• **PROBLEM DETAILS**: Going through the data below, find how many lines include the word "REACT", and reply with that number alone.

• **SOURCE INFORMATION**:

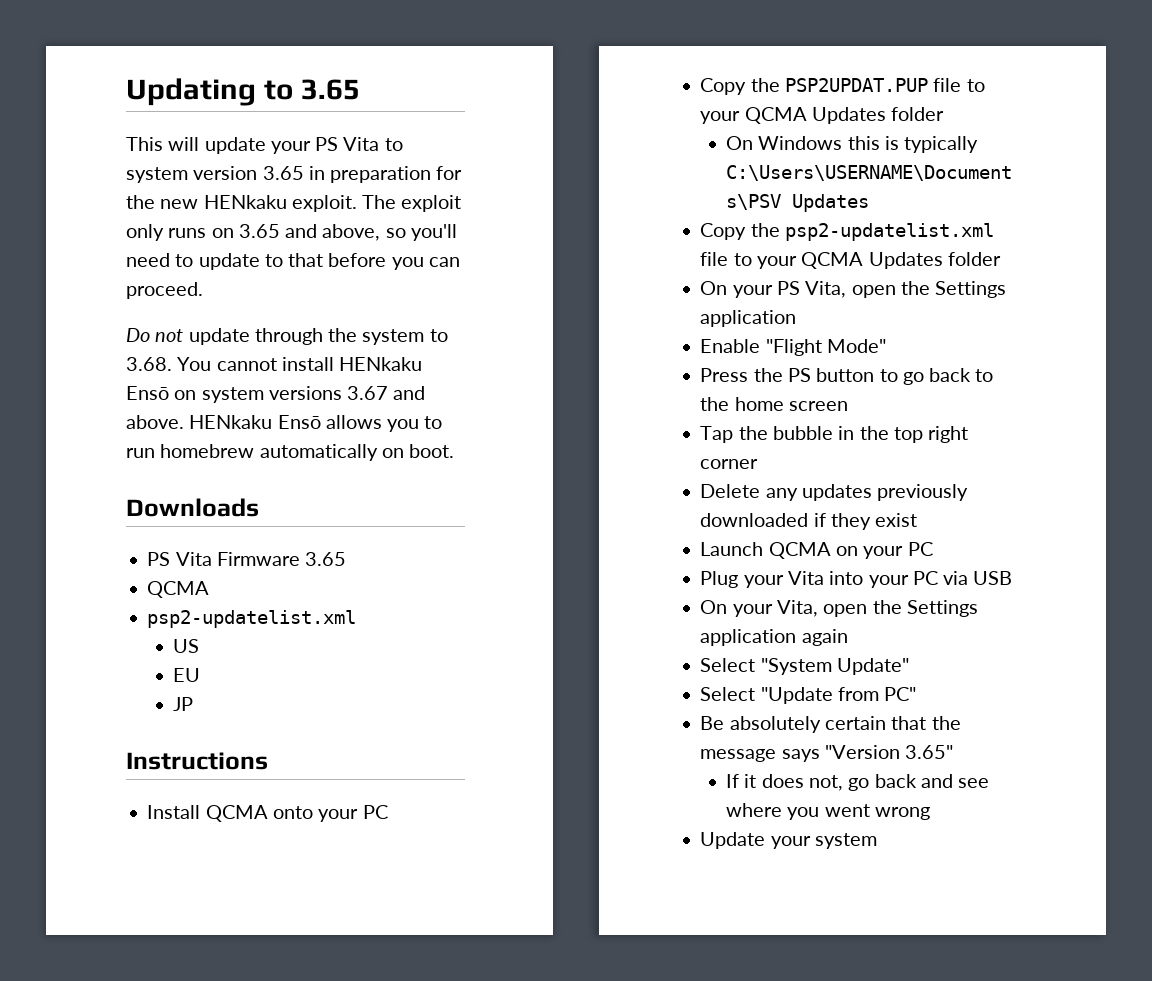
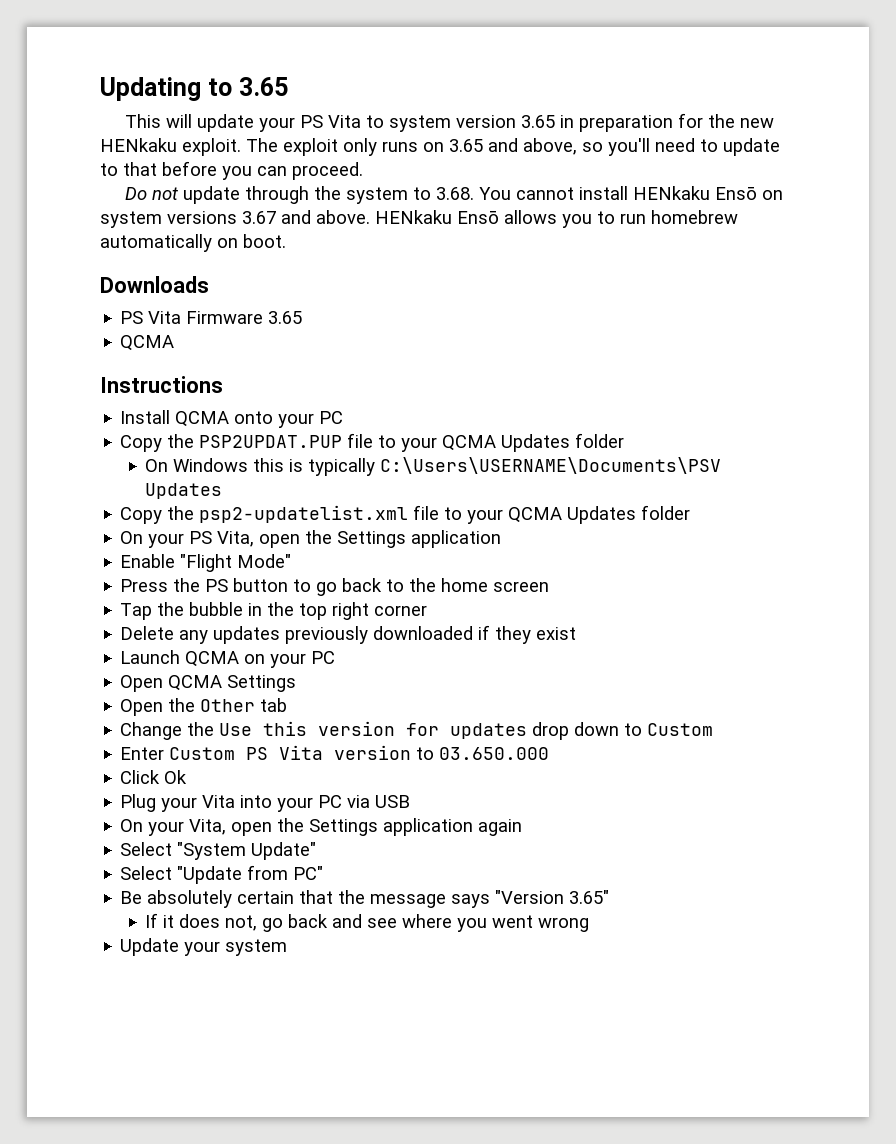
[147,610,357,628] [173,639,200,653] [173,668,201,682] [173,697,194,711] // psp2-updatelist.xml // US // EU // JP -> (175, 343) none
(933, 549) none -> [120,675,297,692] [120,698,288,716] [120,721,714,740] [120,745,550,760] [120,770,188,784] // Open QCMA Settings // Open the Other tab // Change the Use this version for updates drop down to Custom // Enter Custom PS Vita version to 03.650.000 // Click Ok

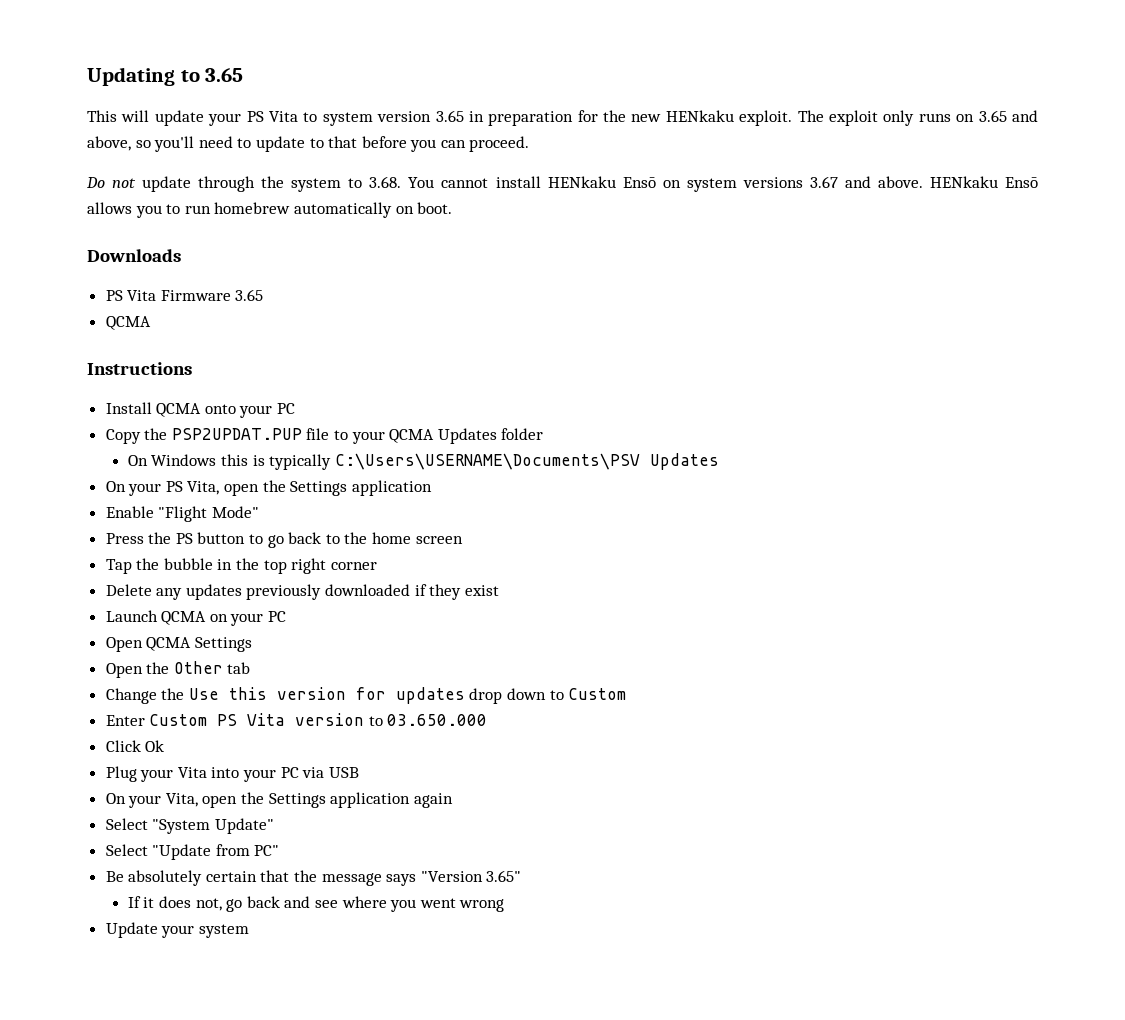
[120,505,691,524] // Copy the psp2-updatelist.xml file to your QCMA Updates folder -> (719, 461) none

---

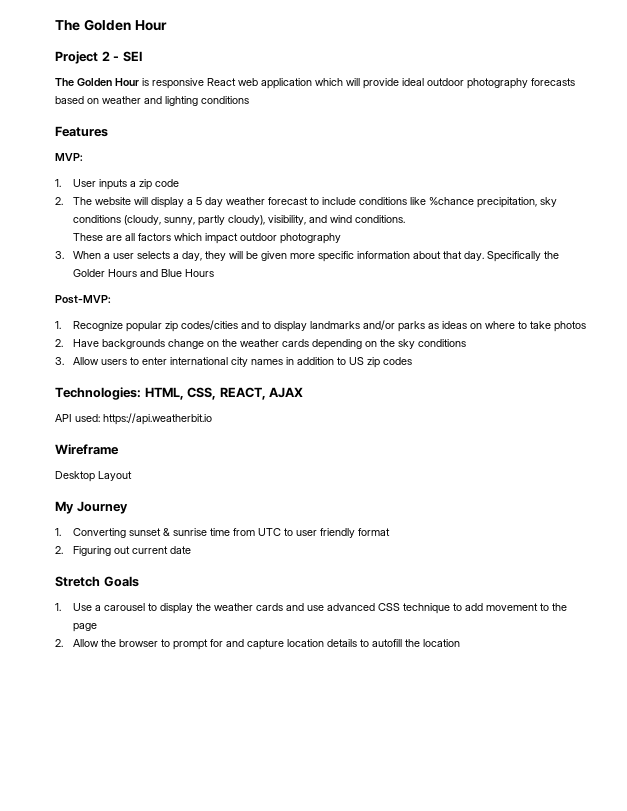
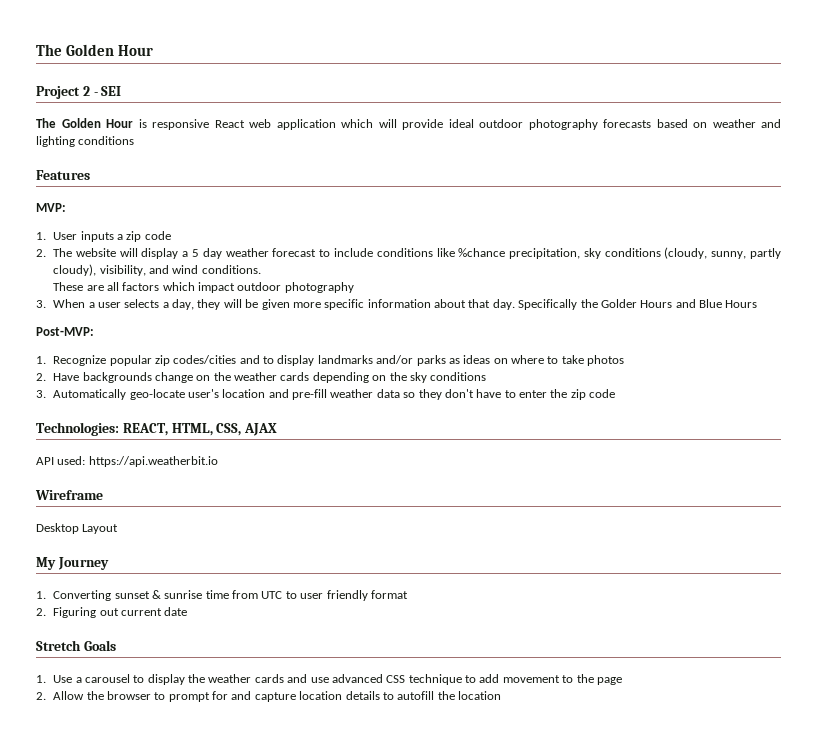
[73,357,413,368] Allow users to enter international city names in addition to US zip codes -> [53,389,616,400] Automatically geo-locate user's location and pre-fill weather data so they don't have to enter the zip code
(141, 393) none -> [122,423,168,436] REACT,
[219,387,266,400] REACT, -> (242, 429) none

• **TASK RESPONSE**: 2